If by OP you mean me, then let’s be clear. I didn’t think the rewrite was necessary.


The Mac CI situation has gotten much worse this year, but Swift has gotten much better. Writing a large app in Swift is still a major undertaking, but there are people doing it these days.


What did you guys use on Android? Was it painful to have to maintain both apps?


True story , when Swift was announced I started cheering so loudly in the office I had to be told to calm down.

I hate objective C with a passion. It's like some archaic language of a bygone era forced to run on a cell phone


I hate to break it to you, but almost all the code running on your iPhone right now was written in Objective-C and C and C++.


You can enjoy coffee without grinding your own beans.

I personally find lower level programing to be frustrating and difficult. I've built an amazing career with JavaScript and C# primarily. My hobbyist projects use C# , JS and Flutter.

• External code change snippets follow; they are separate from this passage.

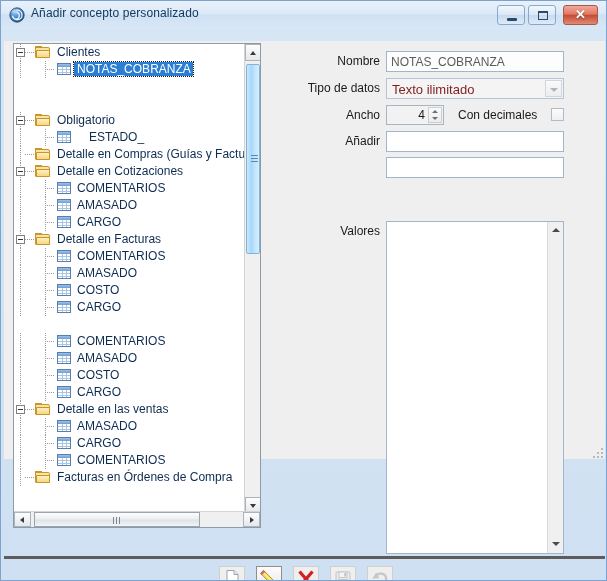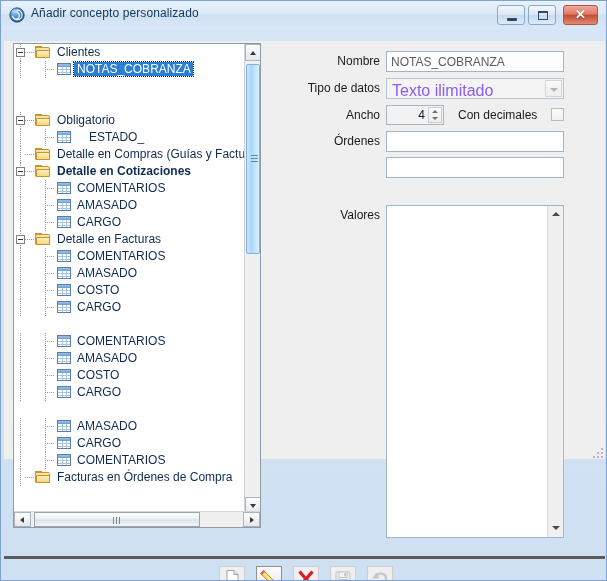--- a/index.html
+++ b/index.html
@@ -304,7 +304,7 @@
   }
   #combo-tipo-value {
     position: absolute; left: 5px; top: 3px;
-    font-size: 16px; color: #8b5cf6;
+    font-size: 13px; color: #7f1d1d;
     white-space: nowrap;
   }
   #combo-tipo-btn {

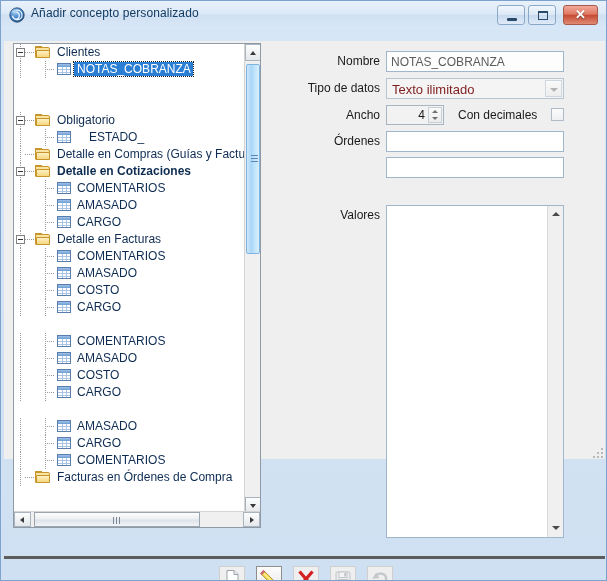--- a/index.html
+++ b/index.html
@@ -824,7 +824,7 @@
       </div>
 
       <div class="frow" style="top:88px;">
-        <div class="flabel-box">Órdenes</div>
+        <div class="flabel-box">Añadir</div>
         <input class="finput" id="in-mascara" type="text" style="top: 0px; width: 178px; height: 21px;" value="">
       </div>
 

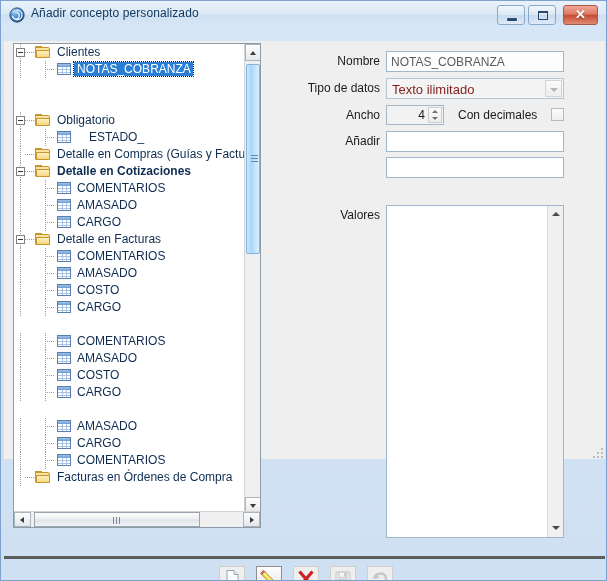--- a/index.html
+++ b/index.html
@@ -548,7 +548,7 @@
             </span>
             <span class="tlabel" style="position:absolute; left:40px; top:1px;">Detalle en Compras (Guías y Facturas)</span>
           </div>
-          <div class="trow" style="position: absolute; left: 0px; top: 119px; width: 230px; font-weight: bold;">
+          <div class="trow" style="position: absolute; left: 0px; top: 119px; width: 230px;">
             <span class="vline" style="left:6px;"></span>
             <span class="hline" style="left:11px; top:8px; width:10px;"></span>
             <span class="expbox" style="left:2px; top:4px;"></span>

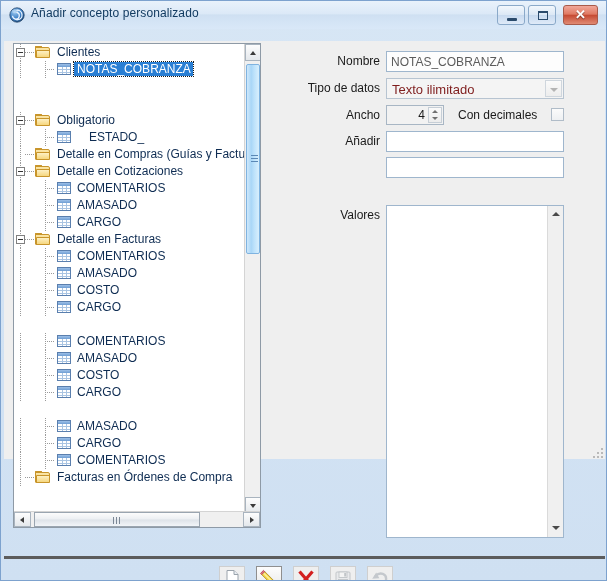--- a/index.html
+++ b/index.html
@@ -833,7 +833,7 @@
       </div>
 
 
-      <div class="frow" style="top:162px; height:335px;">
+      <div class="frow" style="top:178px; height:335px;">
         <div class="flabel-box">Valores</div>
         <div id="valores-wrap">
           <textarea id="valores-text" placeholder="" style=""></textarea>

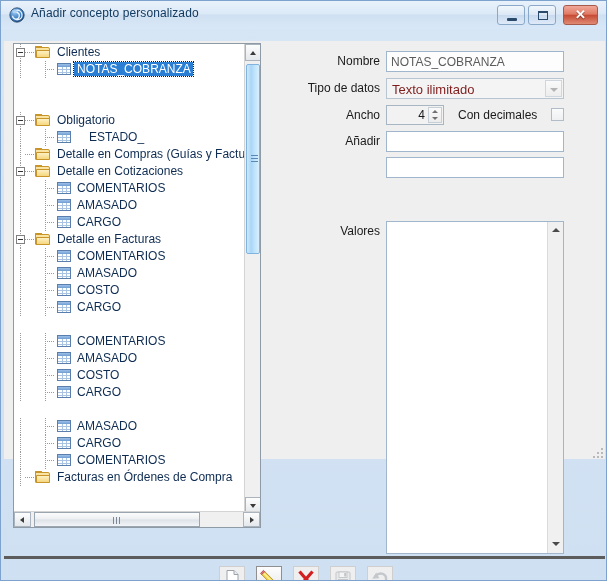--- a/index.html
+++ b/index.html
@@ -713,6 +713,17 @@
             </span>
             <span class="tlabel" style="position:absolute; left:60px; top:1px;">CARGO</span>
           </div>
+          <div class="trow" style="position: absolute; left: 0px; top: 357px; width: 230px;">
+            <span class="vline" style="left:6px;"></span>
+            <span class="hline" style="left:11px; top:8px; width:10px;"></span>
+            <span class="expbox" style="left:2px; top:4px;"></span>
+            <span class="ico-folder" style="left:21px; top:2px;">
+              <span class="ftab"></span>
+              <span class="fback"></span>
+              <span class="ffront"></span>
+            </span>
+            <span class="tlabel" style="position:absolute; left:40px; top:1px;">Detalle en las ventas</span>
+          </div>
           <div class="trow" style="position: absolute; left: 0px; top: 374px; width: 230px;">
             <span class="vline" style="left:6px;"></span>
             <span class="vline" style="left:31px;"></span>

I can't wrap my head around things like pointers or memory management


post-ARC, Objective-C and Swift aren't very different in terms of memory management. retain and release are handled for you, and you only need to worry about retain cycles. structs in Swift change things a bit, but not that much


+1

With swift & obj-c your coding against the same library APIs, so in many ways it's a very similar level of programming. In many ways swift is far more complicated than Obj-C. With Obj-C iOS apps your not really writing that much C vs. the pseudo-smalltalk attachment to it.